● **Change detection outputs**
>>>

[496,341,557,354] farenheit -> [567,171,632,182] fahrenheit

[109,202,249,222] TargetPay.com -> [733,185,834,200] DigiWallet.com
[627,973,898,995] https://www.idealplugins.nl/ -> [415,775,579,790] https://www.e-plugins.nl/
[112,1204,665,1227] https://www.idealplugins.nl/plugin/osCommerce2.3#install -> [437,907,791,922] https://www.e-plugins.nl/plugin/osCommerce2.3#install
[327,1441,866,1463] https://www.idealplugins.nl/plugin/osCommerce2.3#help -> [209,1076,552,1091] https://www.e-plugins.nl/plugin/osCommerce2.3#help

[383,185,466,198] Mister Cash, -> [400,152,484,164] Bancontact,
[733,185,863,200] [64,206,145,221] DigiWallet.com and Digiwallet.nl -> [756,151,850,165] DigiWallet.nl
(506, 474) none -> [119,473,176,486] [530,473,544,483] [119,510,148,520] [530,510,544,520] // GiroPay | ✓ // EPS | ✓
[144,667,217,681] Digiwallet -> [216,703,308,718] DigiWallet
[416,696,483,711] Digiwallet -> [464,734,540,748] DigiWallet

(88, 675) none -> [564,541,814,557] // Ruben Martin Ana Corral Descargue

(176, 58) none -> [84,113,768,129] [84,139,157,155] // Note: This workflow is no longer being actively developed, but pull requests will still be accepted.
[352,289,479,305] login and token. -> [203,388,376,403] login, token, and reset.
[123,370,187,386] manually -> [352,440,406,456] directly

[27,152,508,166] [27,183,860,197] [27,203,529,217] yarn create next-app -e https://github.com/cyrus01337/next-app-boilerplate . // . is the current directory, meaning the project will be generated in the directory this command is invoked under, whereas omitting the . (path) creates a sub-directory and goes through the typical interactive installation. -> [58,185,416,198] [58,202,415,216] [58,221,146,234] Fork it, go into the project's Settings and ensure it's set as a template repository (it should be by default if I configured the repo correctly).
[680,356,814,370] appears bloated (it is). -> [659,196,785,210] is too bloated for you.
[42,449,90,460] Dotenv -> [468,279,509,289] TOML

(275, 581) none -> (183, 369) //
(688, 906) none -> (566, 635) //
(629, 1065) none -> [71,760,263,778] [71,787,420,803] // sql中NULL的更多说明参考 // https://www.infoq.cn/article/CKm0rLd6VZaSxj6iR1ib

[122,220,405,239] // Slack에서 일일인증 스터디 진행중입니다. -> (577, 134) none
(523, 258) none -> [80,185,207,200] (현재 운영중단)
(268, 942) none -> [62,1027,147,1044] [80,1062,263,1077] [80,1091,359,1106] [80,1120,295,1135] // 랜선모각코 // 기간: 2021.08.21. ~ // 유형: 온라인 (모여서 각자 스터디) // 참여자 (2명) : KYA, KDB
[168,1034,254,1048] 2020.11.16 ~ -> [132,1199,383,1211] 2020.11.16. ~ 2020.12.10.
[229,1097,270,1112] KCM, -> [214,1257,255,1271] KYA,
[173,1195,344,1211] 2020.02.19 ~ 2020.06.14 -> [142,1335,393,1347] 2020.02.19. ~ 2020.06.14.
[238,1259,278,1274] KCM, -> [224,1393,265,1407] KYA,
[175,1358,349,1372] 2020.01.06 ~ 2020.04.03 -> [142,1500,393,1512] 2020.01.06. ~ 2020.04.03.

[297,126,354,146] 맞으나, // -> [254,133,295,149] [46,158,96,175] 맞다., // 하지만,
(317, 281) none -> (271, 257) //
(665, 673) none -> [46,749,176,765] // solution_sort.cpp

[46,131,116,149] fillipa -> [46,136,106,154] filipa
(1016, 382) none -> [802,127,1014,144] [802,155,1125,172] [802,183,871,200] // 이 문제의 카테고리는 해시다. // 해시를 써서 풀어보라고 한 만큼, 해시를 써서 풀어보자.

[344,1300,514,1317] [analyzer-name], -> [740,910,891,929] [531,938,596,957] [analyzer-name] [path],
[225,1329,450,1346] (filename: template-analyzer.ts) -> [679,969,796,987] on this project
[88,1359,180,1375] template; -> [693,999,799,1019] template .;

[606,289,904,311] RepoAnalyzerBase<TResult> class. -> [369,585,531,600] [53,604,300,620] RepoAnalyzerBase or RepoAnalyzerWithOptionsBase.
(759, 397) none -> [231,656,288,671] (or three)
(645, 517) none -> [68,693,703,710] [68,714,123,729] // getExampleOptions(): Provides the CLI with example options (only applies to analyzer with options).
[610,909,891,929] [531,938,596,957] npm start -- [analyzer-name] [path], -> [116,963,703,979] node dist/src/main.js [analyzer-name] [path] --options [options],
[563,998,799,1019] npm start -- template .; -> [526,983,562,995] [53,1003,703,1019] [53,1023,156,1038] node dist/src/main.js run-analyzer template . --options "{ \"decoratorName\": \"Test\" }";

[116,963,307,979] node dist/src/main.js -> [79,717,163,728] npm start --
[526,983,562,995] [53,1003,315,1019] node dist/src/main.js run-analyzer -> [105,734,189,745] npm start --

<<<

● **Exercise description**
Set down, exactly as written, each line of the data from its opening line through the one containing "[383,185,466,198] Mister Cash, ->". Output nothing more.

● **Written solution**
[496,341,557,354] farenheit -> [567,171,632,182] fahrenheit

[109,202,249,222] TargetPay.com -> [733,185,834,200] DigiWallet.com
[627,973,898,995] https://www.idealplugins.nl/ -> [415,775,579,790] https://www.e-plugins.nl/
[112,1204,665,1227] https://www.idealplugins.nl/plugin/osCommerce2.3#install -> [437,907,791,922] https://www.e-plugins.nl/plugin/osCommerce2.3#install
[327,1441,866,1463] https://www.idealplugins.nl/plugin/osCommerce2.3#help -> [209,1076,552,1091] https://www.e-plugins.nl/plugin/osCommerce2.3#help

[383,185,466,198] Mister Cash, -> [400,152,484,164] Bancontact,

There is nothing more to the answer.